Les cymbales, très anciennes, remonteraient à 1200 avant JC vers la fin de l'âge de bronze qui débute vers -2700 avant JC. Elles ont des fonctions spirituelles, leur sonorité mystique incitant à une forme d'élévation. Elles sont également utilisées lors d'événements guerriers, leur puissance pouvant tout autant effrayer l'ennemi.

Nombre de fondeurs ont cherché l'alliage parfait. En 1618, Avedis Ier, alchimiste arménien de Constantinople, aurait découvert un alliage très apprécié pour sa musicalité. En 1623, il reçoit l'accord du Sultan Murad IV pour quitter le palais Ottoman où il exerce pour créer sa propre fonderie de cymbales.

Au début du 20ème siècle, pour les cymbales suspendues, les batteurs n'ont guère le choix entre des modèles fabriquées en feuilles de cuivre repoussées, sans grande qualité sonore et des cymbales chinoises tonitruantes. Des cymbales turques sont cependant également vendues par paire puisqu' initialement destinées aux cymbaliers d'orchestres.

En 1929, le Jazz est en plein essor.

L'entreprise Zildjian s'installe aux Etats-Unis où elle pérennise et modernise son savoir-faire. À la demande des batteurs de Jazz, sont produites des cymbales plus légères, plus fines et moins bruyantes pour jouer le fameux Dingading chanté Chabada en France. Différents modèles de cymbales suspendues sont imaginés : Ride, Splash, Crash, Swish ainsi que la cymbale rivetée. Les cymbales et les gongs chinois sont également très réputés. Ce sont, avec les cymbales turques, celles qui équipent les premières batteries. Wuhan, du nom de la ville désormais bien connue, est l'un des principaux fabricant.

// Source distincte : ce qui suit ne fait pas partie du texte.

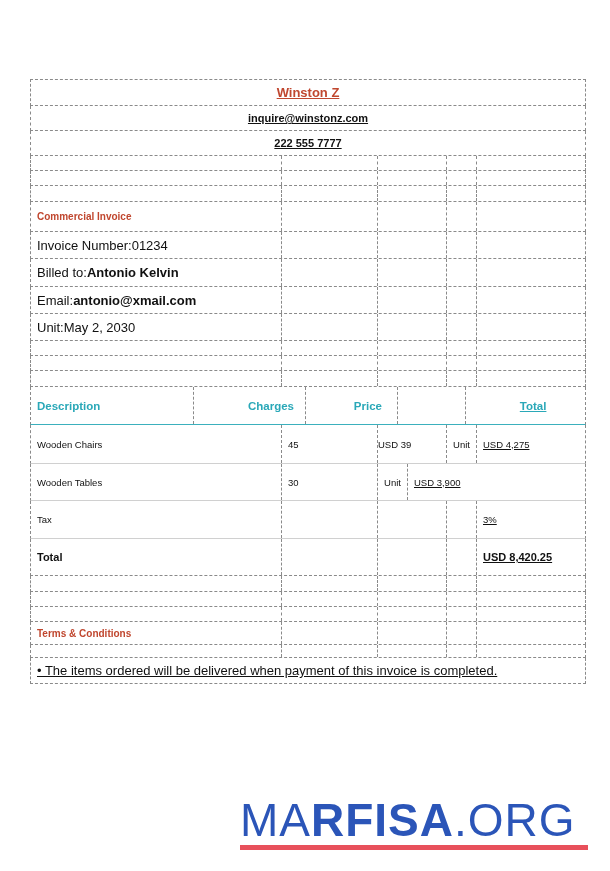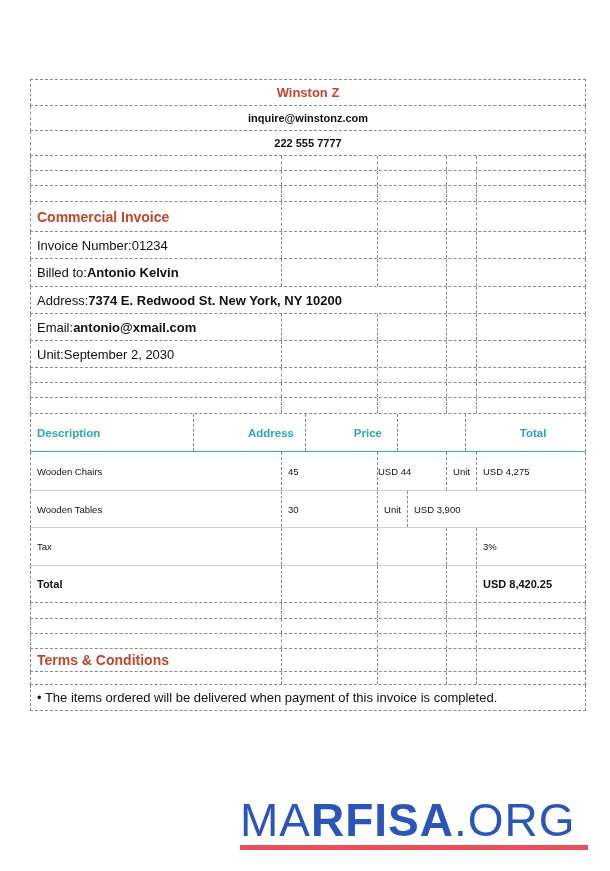--- a/index.html
+++ b/index.html
@@ -8,7 +8,7 @@
   .row { position:relative; display:flex; border-left:1px dashed #8a8a8a; border-right:1px dashed #8a8a8a; border-bottom:1px dashed #8a8a8a; box-sizing:border-box; }
   .row.first { border-top:1px dashed #8a8a8a; }
   .cell { box-sizing:border-box; border-right:1px dashed #8a8a8a; display:flex; align-items:center; overflow:hidden; white-space:nowrap; }
-  .cell:last-child { border-right:none; }
+  .cell:last-child { border-right:none;text-decoration:underline; }
   .c1 { width:251px; } .c2 { width:96px; } .c3 { width:69px; } .c4 { width:30px; } .c5 { width:108px; }
   .c1-3 { width:416px; }
   .full { width:554px; }

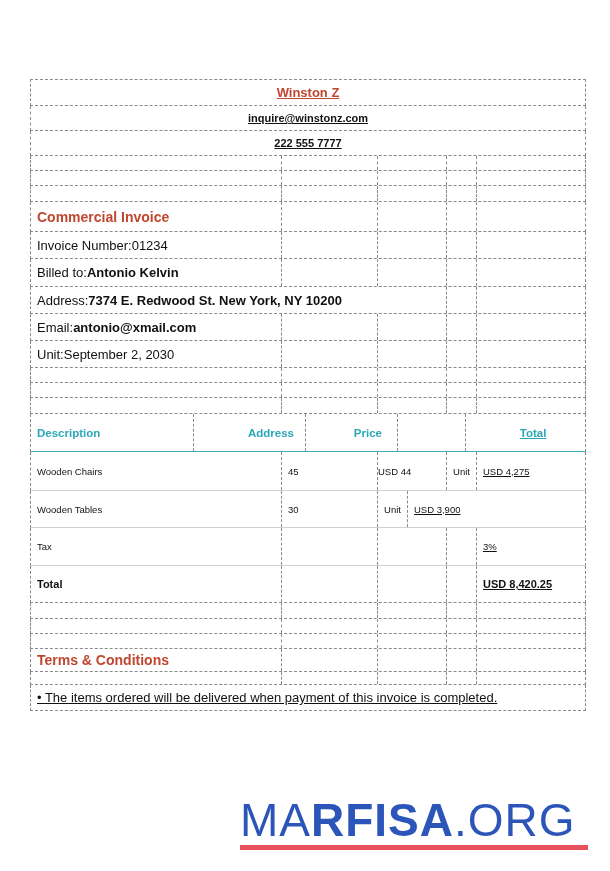--- a/index.html
+++ b/index.html
@@ -16,7 +16,7 @@
   .pad { padding-left:6px; }
   .brand { color:#c0472f; font-weight:bold; font-size:13px; }
   .contact { font-size:11px; font-weight:bold; }
-  .section-title { color:#c0472f; font-weight:bold; font-size:14px; }
+  .section-title { color:#c0472f; font-weight:bold; font-size:10px; }
   .info { font-size:13px; }
   .info b { font-weight:bold; }
   .th { color:#2aa8b8; font-weight:bold; font-size:11.5px; }

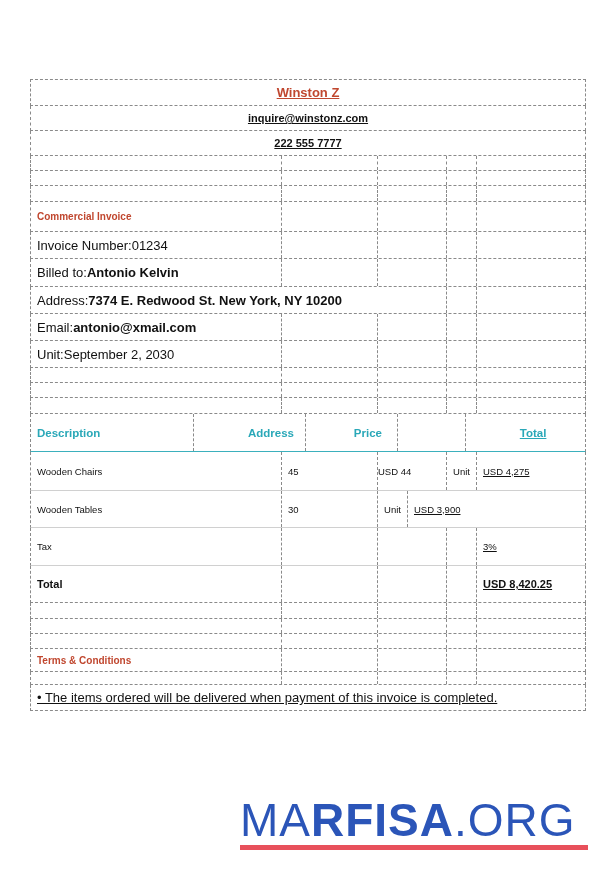--- a/index.html
+++ b/index.html
@@ -96,14 +96,6 @@
       <div class="cell c5"></div>
   </div>
   <div class="row" style="height:27px">
-    <div class="cell c1-3 pad info">
-      <span>Address: </span>
-        <b>7374 E. Redwood St. New York, NY 10200</b>
-    </div>
-    <div class="cell c4"></div>
-      <div class="cell c5"></div>
-  </div>
-  <div class="row" style="height:27px">
     <div class="cell c1 pad info">
       <span>Email: </span>
         <b>antonio@xmail.com</b>

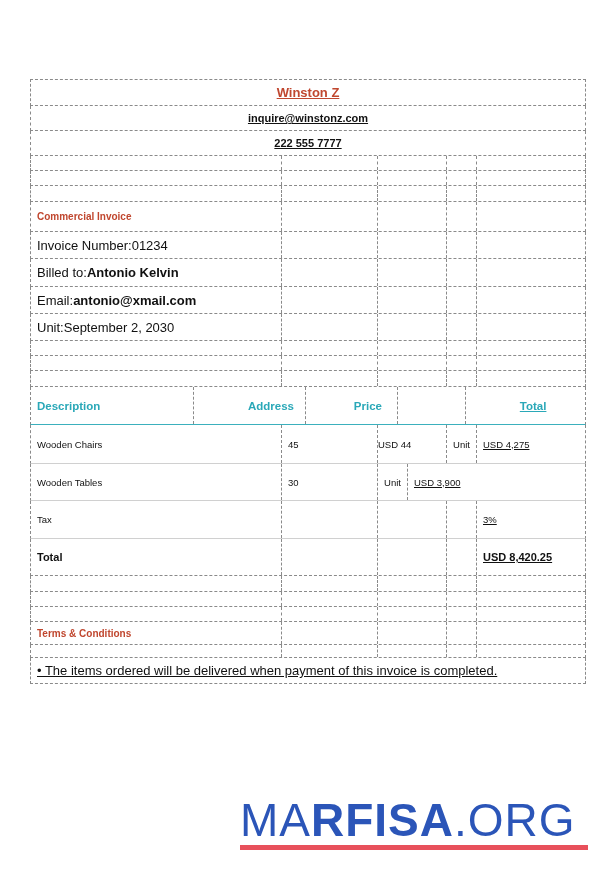--- a/index.html
+++ b/index.html
@@ -108,7 +108,7 @@
   <div class="row" style="height:27px">
     <div class="cell c1 pad info">
       <span>Unit: </span>
-        <span>September 2, 2030</span>
+        <span>May 2, 2030</span>
     </div>
     <div class="cell c2"></div>
       <div class="cell c3"></div>

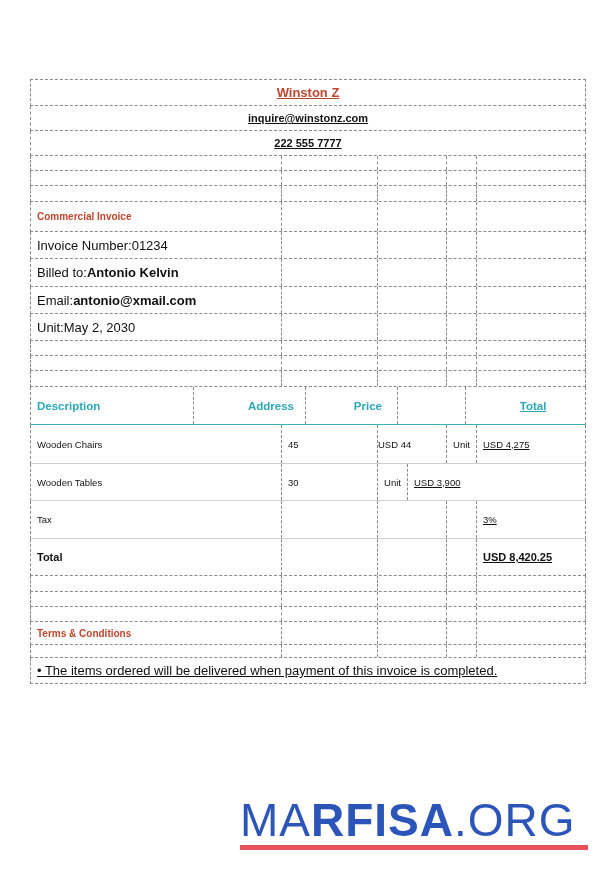--- a/index.html
+++ b/index.html
@@ -140,7 +140,7 @@
 
   <div class="row head" style="height:38px">
     <div class="cell c1 pad th">Description</div>
-    <div class="cell c2 pad th">Address</div>
+    <div class="cell c2 pad th">Charges</div>
     <div class="cell c3 th">Price</div>
     <div class="cell c4 th"></div>
     <div class="cell c5 pad th">Total</div>

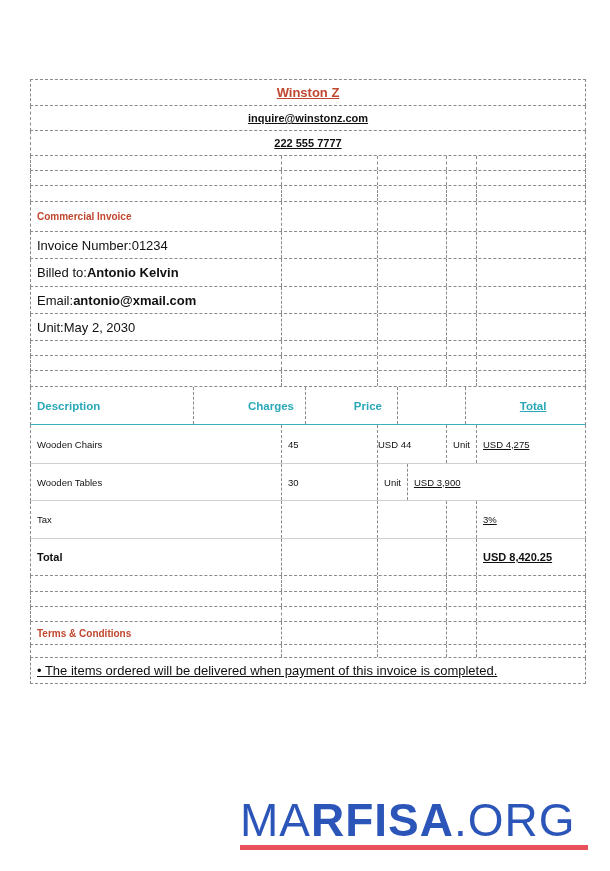--- a/index.html
+++ b/index.html
@@ -149,7 +149,7 @@
   <div class="row item" style="height:39px">
     <div class="cell c1 pad td">Wooden Chairs</div>
     <div class="cell c2 pad td">45</div>
-    <div class="cell c3 td">USD 44</div>
+    <div class="cell c3 td">USD 39</div>
     <div class="cell c4 center td">Unit</div>
     <div class="cell c5 pad td">USD 4,275</div>
   </div>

Les alliages sont restés secrets au sein des entreprises. Les légataires se le transmettent oralement. Il s'agit de préserver et d'entretenir le mythe de l'alchimie. Secret de polichinelle pour tout fondeur puisqu'il s'agit simplement de bronze. L'alliage est la combinaison du cuivre et de l'étain. Les cymbales de qualité sont de norme B20 composée à 80 % de cuivre et 20 % d'étain et de parait-il, quelques traces d'argent. Il existe aussi la norme B8, qui ne contient que 8% d'étain pour 92% de cuivre. En Italie, l'Unione Fabbrican7 Italiani Piac (UFIP) développe en 1931 un système de fabrication

spécifique : le rotocasting.

C'est finalement l'artisan qui en martelant et ciselant chaque cymbale à la main en détermine la caractéristique unique. Les cymbales participent singulièrement à la couleur du son du batteur.